## Assignment:
Any picture in the material should be left out, while all other lines are copied exactly.

## Dataset excerpts:
──────
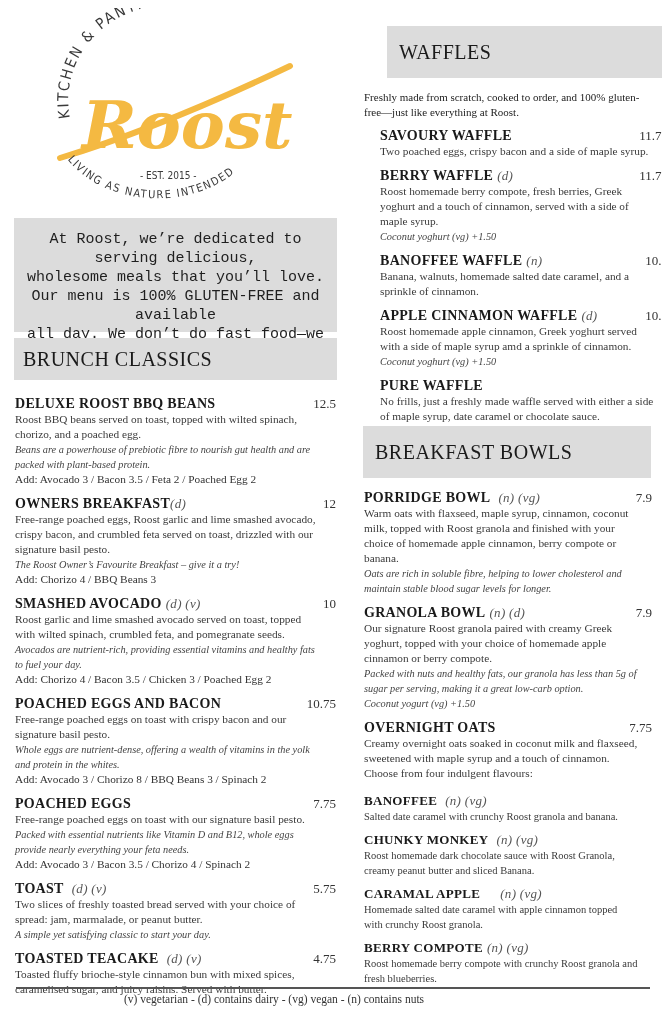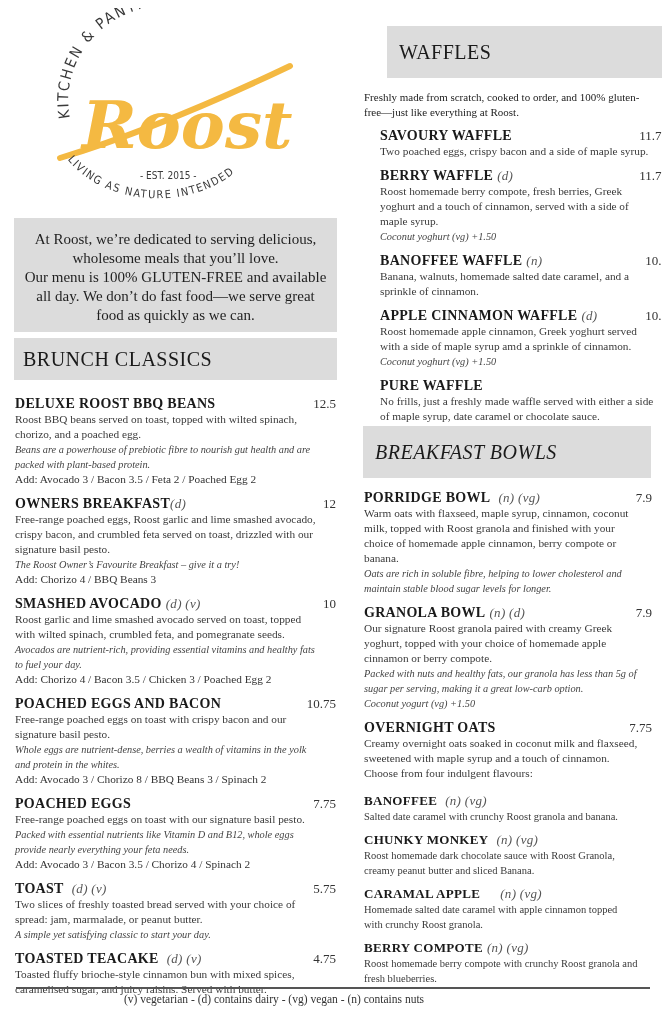--- a/index.html
+++ b/index.html
@@ -8,21 +8,21 @@
 
   
   .logo { position: relative; width: 324px; height: 215px; }
   .logo svg { position: absolute; left: 40px; top: 8px; }
 
   .intro-box {
     position: absolute; left: 14px; top: 218px; width: 323px; height: 114px;
     background: #dcdcdc; text-align: center; font-size: 15px; line-height: 19px;
     padding: 12px 8px 0; color: #1f1f1f;
   }
-  .intro-box p { margin: 0; }
+  .intro-box p { margin: 0; font-family: Liberation Mono, monospace; }
 
   .section-head {
     background: #dcdcdc; color: #1a1a1a; font-size: 20px; letter-spacing: 0.5px;
     font-weight: normal; padding-left: 9px; display: flex; align-items: center;
   }
 
   .item { position: relative; margin-bottom: 9px; }
   .item-title {
     font-size: 14px; font-weight: bold; letter-spacing: 0.3px; color: #1a1a1a;
     line-height: 16px; white-space: nowrap;
@@ -32,21 +32,21 @@
   .item-desc { font-size: 11.3px; line-height: 15px; color: #3a3a3a; padding-right: 14px; }
   .item-note { font-size: 10.3px; line-height: 15px; color: #444; font-style: italic; padding-right: 14px; }
   .item-add { font-size: 11.3px; line-height: 15px; color: #333; }
 
   .left-list { position: absolute; left: 15px; top: 396px; width: 321px; }
 
   .waffles-head { position: absolute; left: 363px; top: 26px; width: 288px; height: 52px; font-size: 20px; padding-left: 12px; margin-left: 24px; }
   .waffles-intro { position: absolute; left: 364px; top: 90px; width: 285px; font-size: 11px; line-height: 15px; color: #222; }
   .waffles-list { position: absolute; left: 380px; top: 128px; width: 288px; }
 
-  .bowls-head { position: absolute; left: 363px; top: 426px; width: 288px; height: 52px; font-size: 20px; padding-left: 12px; font-style: italic; }
+  .bowls-head { position: absolute; left: 363px; top: 426px; width: 288px; height: 52px; font-size: 20px; padding-left: 12px; }
   .bowls-list { position: absolute; left: 364px; top: 490px; width: 288px; }
 
   .sub-item .item-title { font-size: 13px; }
   .sub-item { margin-bottom: 8px; }
 
   .footer-line { position: absolute; left: 16px; top: 987px; width: 634px; height: 2px; background: #555; }
   .legend { position: absolute; left: 0; top: 993px; width: 548px; text-align: center; font-size: 11.5px; color: #333; }
 </style>
 </head>
 <body>
@@ -100,21 +100,21 @@
     <div class="item-title"><span>SMASHED AVOCADO</span><span class="tags">(d) (v)</span></div>
     <div class="item-price">10</div>
     <div class="item-desc">Roost garlic and lime smashed avocado served on toast, topped with wilted spinach, crumbled feta, and pomegranate seeds.</div>
     <div class="item-note">Avocados are nutrient-rich, providing essential vitamins and healthy fats to fuel your day.</div>
     <div class="item-add">Add: Chorizo 4 / Bacon 3.5 / Chicken 3 / Poached Egg 2</div>
   </div>
   <div class="item">
     <div class="item-title"><span>POACHED EGGS AND BACON</span></div>
     <div class="item-price">10.75</div>
     <div class="item-desc">Free-range poached eggs on toast with crispy bacon and our signature basil pesto.</div>
-    <div class="item-note">Whole eggs are nutrient-dense, berries a wealth of vitamins in the yolk and protein in the whites.</div>
+    <div class="item-note">Whole eggs are nutrient-dense, offering a wealth of vitamins in the yolk and protein in the whites.</div>
     <div class="item-add">Add: Avocado 3 / Chorizo 8 / BBQ Beans 3 / Spinach 2</div>
   </div>
   <div class="item">
     <div class="item-title"><span>POACHED EGGS</span></div>
     <div class="item-price">7.75</div>
     <div class="item-desc">Free-range poached eggs on toast with our signature basil pesto.</div>
     <div class="item-note">Packed with essential nutrients like Vitamin D and B12, whole eggs provide nearly everything your feta needs.</div>
     <div class="item-add">Add: Avocado 3 / Bacon 3.5 / Chorizo 4 / Spinach 2</div>
   </div>
   <div class="item">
──────
## Exercise solution:
--- a/index.html
+++ b/index.html
@@ -8,21 +8,21 @@
 
   
   .logo { position: relative; width: 324px; height: 215px; }
   .logo svg { position: absolute; left: 40px; top: 8px; }
 
   .intro-box {
     position: absolute; left: 14px; top: 218px; width: 323px; height: 114px;
     background: #dcdcdc; text-align: center; font-size: 15px; line-height: 19px;
     padding: 12px 8px 0; color: #1f1f1f;
   }
-  .intro-box p { margin: 0; }
+  .intro-box p { margin: 0; font-family: Liberation Mono, monospace; }
 
   .section-head {
     background: #dcdcdc; color: #1a1a1a; font-size: 20px; letter-spacing: 0.5px;
     font-weight: normal; padding-left: 9px; display: flex; align-items: center;
   }
 
   .item { position: relative; margin-bottom: 9px; }
   .item-title {
     font-size: 14px; font-weight: bold; letter-spacing: 0.3px; color: #1a1a1a;
     line-height: 16px; white-space: nowrap;
@@ -32,21 +32,21 @@
   .item-desc { font-size: 11.3px; line-height: 15px; color: #3a3a3a; padding-right: 14px; }
   .item-note { font-size: 10.3px; line-height: 15px; color: #444; font-style: italic; padding-right: 14px; }
   .item-add { font-size: 11.3px; line-height: 15px; color: #333; }
 
   .left-list { position: absolute; left: 15px; top: 396px; width: 321px; }
 
   .waffles-head { position: absolute; left: 363px; top: 26px; width: 288px; height: 52px; font-size: 20px; padding-left: 12px; margin-left: 24px; }
   .waffles-intro { position: absolute; left: 364px; top: 90px; width: 285px; font-size: 11px; line-height: 15px; color: #222; }
   .waffles-list { position: absolute; left: 380px; top: 128px; width: 288px; }
 
-  .bowls-head { position: absolute; left: 363px; top: 426px; width: 288px; height: 52px; font-size: 20px; padding-left: 12px; font-style: italic; }
+  .bowls-head { position: absolute; left: 363px; top: 426px; width: 288px; height: 52px; font-size: 20px; padding-left: 12px; }
   .bowls-list { position: absolute; left: 364px; top: 490px; width: 288px; }
 
   .sub-item .item-title { font-size: 13px; }
   .sub-item { margin-bottom: 8px; }
 
   .footer-line { position: absolute; left: 16px; top: 987px; width: 634px; height: 2px; background: #555; }
   .legend { position: absolute; left: 0; top: 993px; width: 548px; text-align: center; font-size: 11.5px; color: #333; }
 </style>
 </head>
 <body>
@@ -100,21 +100,21 @@
     <div class="item-title"><span>SMASHED AVOCADO</span><span class="tags">(d) (v)</span></div>
     <div class="item-price">10</div>
     <div class="item-desc">Roost garlic and lime smashed avocado served on toast, topped with wilted spinach, crumbled feta, and pomegranate seeds.</div>
     <div class="item-note">Avocados are nutrient-rich, providing essential vitamins and healthy fats to fuel your day.</div>
     <div class="item-add">Add: Chorizo 4 / Bacon 3.5 / Chicken 3 / Poached Egg 2</div>
   </div>
   <div class="item">
     <div class="item-title"><span>POACHED EGGS AND BACON</span></div>
     <div class="item-price">10.75</div>
     <div class="item-desc">Free-range poached eggs on toast with crispy bacon and our signature basil pesto.</div>
-    <div class="item-note">Whole eggs are nutrient-dense, berries a wealth of vitamins in the yolk and protein in the whites.</div>
+    <div class="item-note">Whole eggs are nutrient-dense, offering a wealth of vitamins in the yolk and protein in the whites.</div>
     <div class="item-add">Add: Avocado 3 / Chorizo 8 / BBQ Beans 3 / Spinach 2</div>
   </div>
   <div class="item">
     <div class="item-title"><span>POACHED EGGS</span></div>
     <div class="item-price">7.75</div>
     <div class="item-desc">Free-range poached eggs on toast with our signature basil pesto.</div>
     <div class="item-note">Packed with essential nutrients like Vitamin D and B12, whole eggs provide nearly everything your feta needs.</div>
     <div class="item-add">Add: Avocado 3 / Bacon 3.5 / Chorizo 4 / Spinach 2</div>
   </div>
   <div class="item">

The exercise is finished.